世界経済における中国の存在感が急速に高まっている。
世界の輸出に占める中国のシェアは9.1%であり、世界の石油消費に占めるシェアは8.5%である。
輸出シェアは2004年に、石油消費シェアは2003年に日本を追い抜いている。
米中が一緒に世界規模の課題に取り組む「G2」論を唱える人も増えている。
なぜ中国はこれほど急速な成長ができるのか。
まずは、そもそもなぜ世界に貧しい国と豊かな国があるのかを考え、それをもとに中国の成長理由を考える。
①なぜ世界に貧しい国と豊かな国があるのか
世界銀行の統計では、一人当たりの国内総生産は、購買力平価で、
1位ルクセンブルクの6万1860ドル、11位アメリカの4万5840ドル、29位日本の3万4750ドルに対して、
120位の中国は5428ドル、153位インドの2740ドル、208位リベリアの280ドル
と大きな差がある。
1位のルクセンブルクと208位のリベリアの間には221倍もの差があり、日本と中国には6倍の差がある。
なぜこれほどの差があるのだろうか。
グローニンゲン大学のアンガス・マディソン教授の作成したデータによると、紀元1年ではほとんどの国が400から600ドルであり、1500年、16001700年では、ヨーロッパの所得が伸びていったが、もっとも高いイギリスともっとも低いエジプトを比べても2.6倍にすぎなかった。

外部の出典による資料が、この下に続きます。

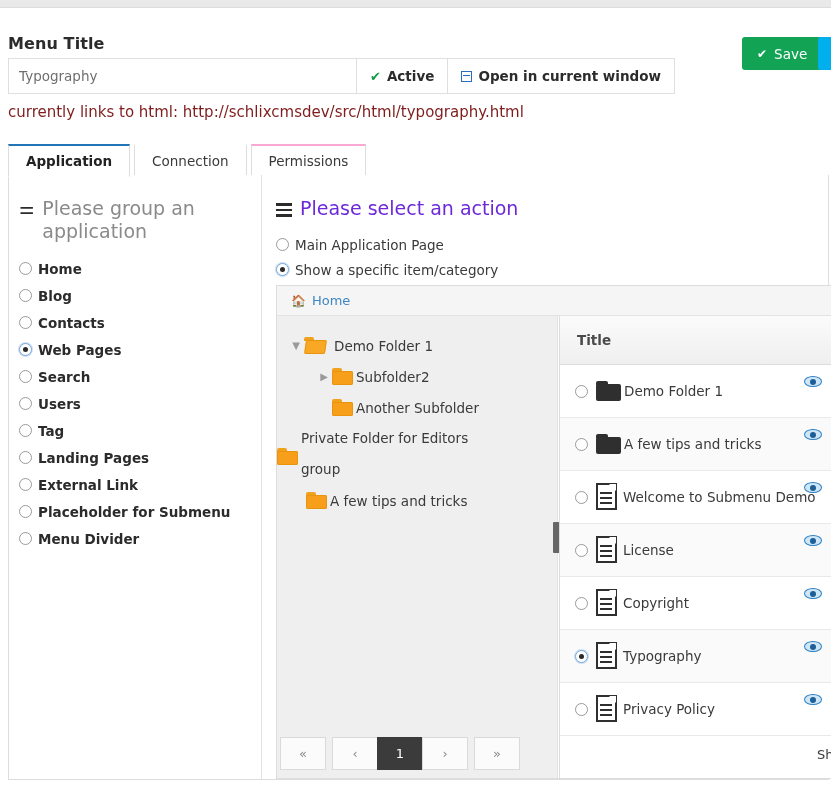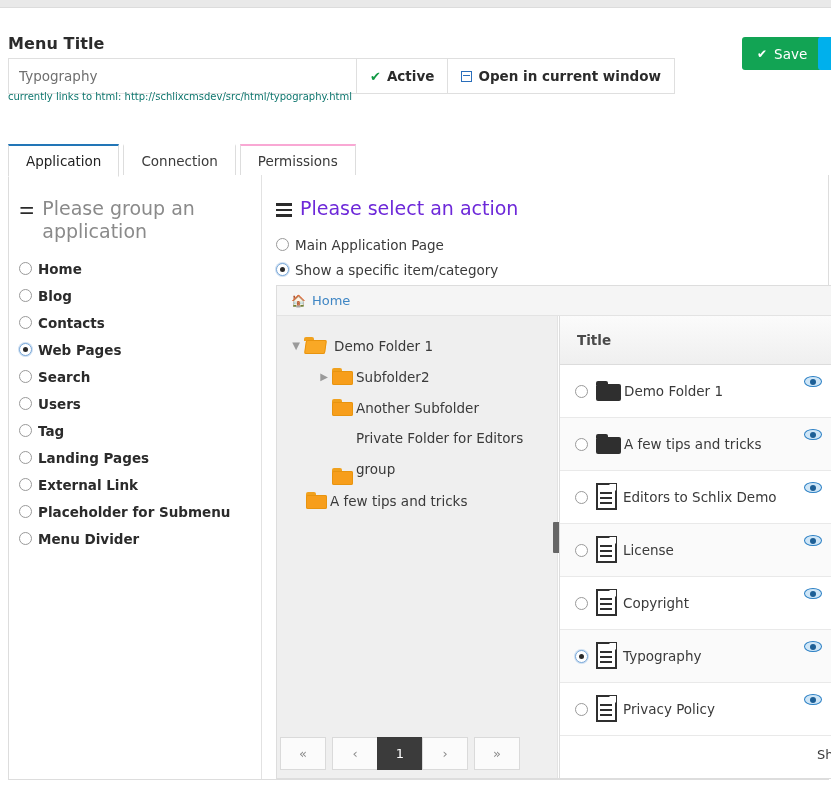--- a/index.html
+++ b/index.html
@@ -62,8 +62,8 @@
     border-top: 1.5px solid #2a6ebb;
   }
   .links-note {
-    position: absolute; left: 8px; top: 83px;
-    font-size: 10px; color: #0f766e;
+    position: absolute; left: 8px; top: 95px;
+    font-size: 15px; color: #7f1d1d;
   }
   .btn-save {
     position: absolute; left: 742px; top: 29px;

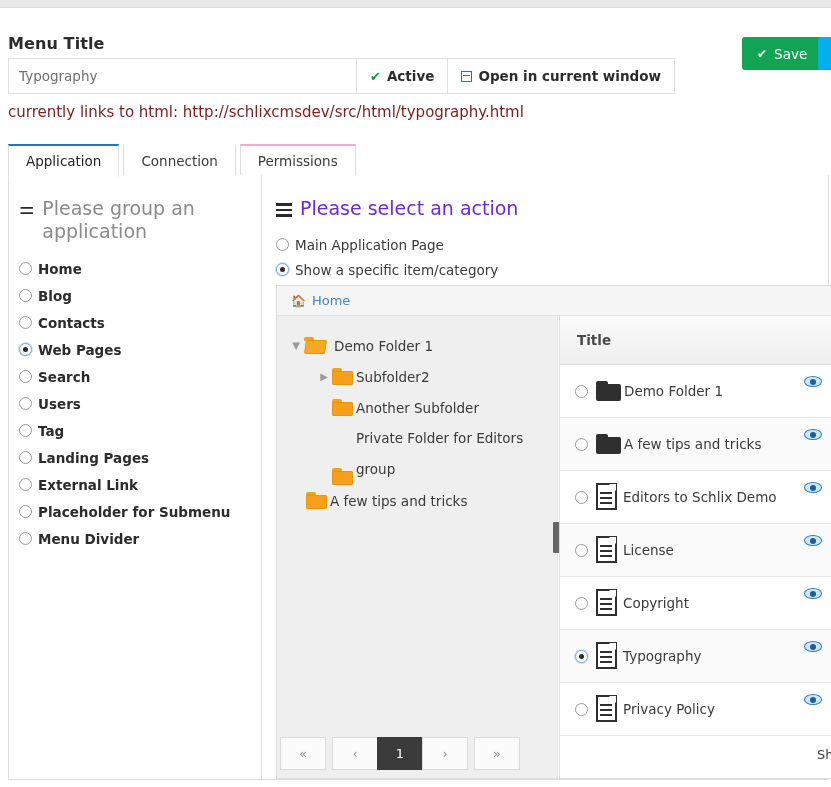--- a/index.html
+++ b/index.html
@@ -101,7 +101,7 @@
     position: relative;
   }
   .tab.active {
-    font-weight: normal; color: #222;
+    font-weight: bold; color: #222;
     border-top: 2px solid #2276b7;
     border-bottom: 1px solid #ffffff;
     z-index: 3;

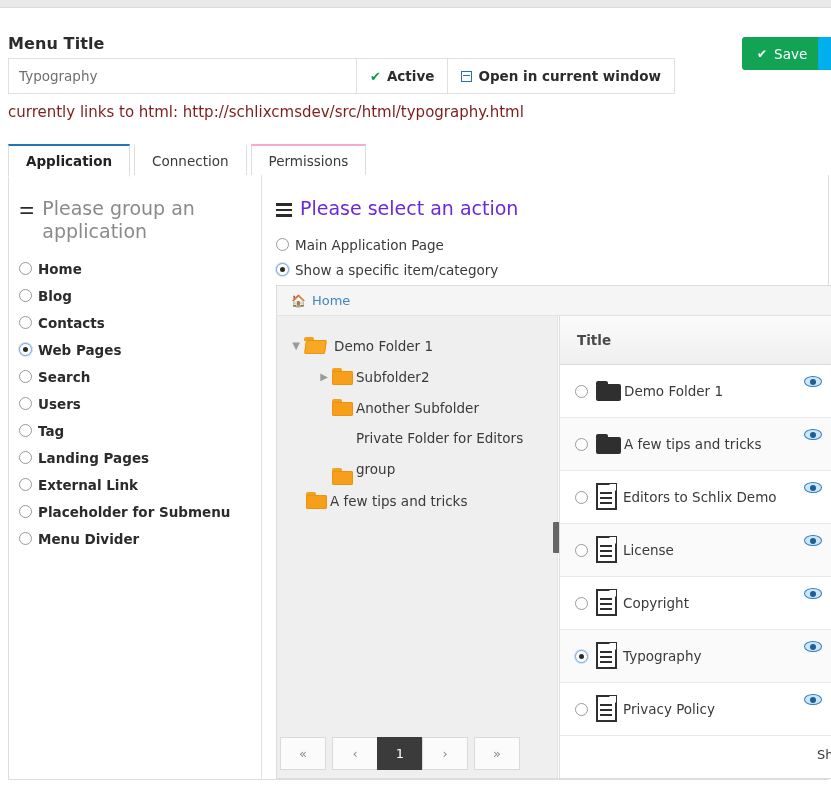--- a/index.html
+++ b/index.html
@@ -446,7 +446,7 @@
               <span class="folder"></span>
               <span class="tlabel">Another Subfolder</span>
             </div>
-            <div class="tnode" style="padding-left:55px; height:auto; align-items:flex-end;">
+            <div class="tnode" style="height:auto; align-items:center;">
               <span class="folder" style="margin-top:4px"></span>
               <span class="tlabel" style="white-space:normal; width:180px; line-height:31px;">Private Folder for Editors group</span>
             </div>

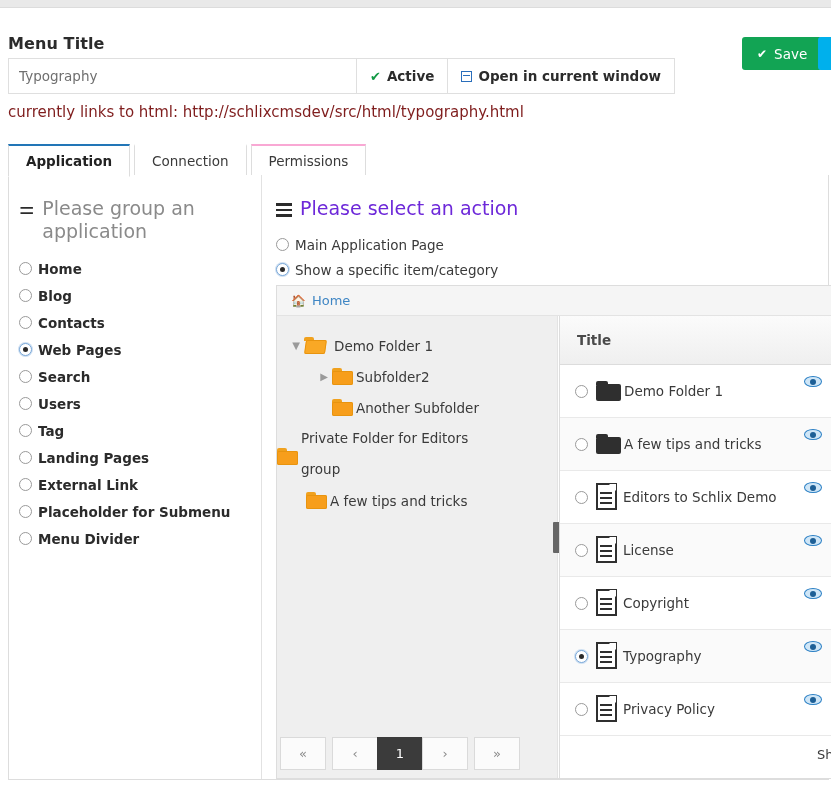--- a/index.html
+++ b/index.html
@@ -492,7 +492,7 @@
                     <i></i>
                   </span>
                 </span>
-              <span class="rowtext">Editors to Schlix Demo</span>
+              <span class="rowtext">Welcome to Submenu Demo</span>
               <span class="eye">
                   <span class="outer"></span>
                   <span class="pupil"></span>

つまり、1700年ごろまで、世界はほぼ一様に貧しかった。
ところがその300年後、世界のある国は豊かになり、他の国は貧しいままだ。
これより、豊かさは搾取によって生まれたのではないことが分かる。
豊かな国と貧しい国の違いは、豊かになることが守られる制度があるか否かだ。
豊かな国は、国家が個人の努力によって得た富を没収することはなく、他国の優れた技術を学ぶことは勧奨されていた。
一方貧しい国を見ると、富の創造は奨励されず、海外の優れた技術や制度を学ぶことができないことが多いため、有能な人々はビジネスに参加するよりも役人や軍人になることを選んでしまう。
このような国では、富は権力とのコネクションにより生じるのだ。
②なぜ、中国は急成長できるのか。
①をもとに停滞していたころの中国を考えると、確かに中国は閉ざされ、いつ人民の敵と言われ財産を没収されるか分からない状態だった。
ところが1970年代末から、改革開放路線が打ち出された。
狭量なナショナリズムと共産主義イデオロギーによって、人々の自由は制約されていたが、破壊された。
私企業は隆盛し、大都市の消費水準は向上した。
つまり、中国急成長の秘密は、かつて経済が停滞していたことにあり、経済が発展した国との差異を利用できるからだ。
この遅れた国の差異を利用し、進んだ国の制度、ノウハウや技術を模倣したことが成長につながっていると言える。
中国には、アメリカや日本のような目に見える目標がある。
そのため、そのビジョン通りに模倣していくだけでも、成長することができる。
戦後の日本もアメリカという目標があったからこそ、「追いつけ追い越せ」の精神で向上することができた。
今の中国も同様の状況ではないだろうか。
楽天の三木谷社長は著書『成功の法則92ヶ条』の中で
「月に行こうという目標があったから,アポロは月に行けた。飛行機を改良した結果,月に行けたわけではない」
と述べている。
今の日本には明確なビジョンが見当たらない。
日本もさらに成長していくには,世界の中に対する日本の役割を考え,明確な目標を作り,
一個人も「今後の世の中をどうしたいのか」を常に考える必要があるのだろう。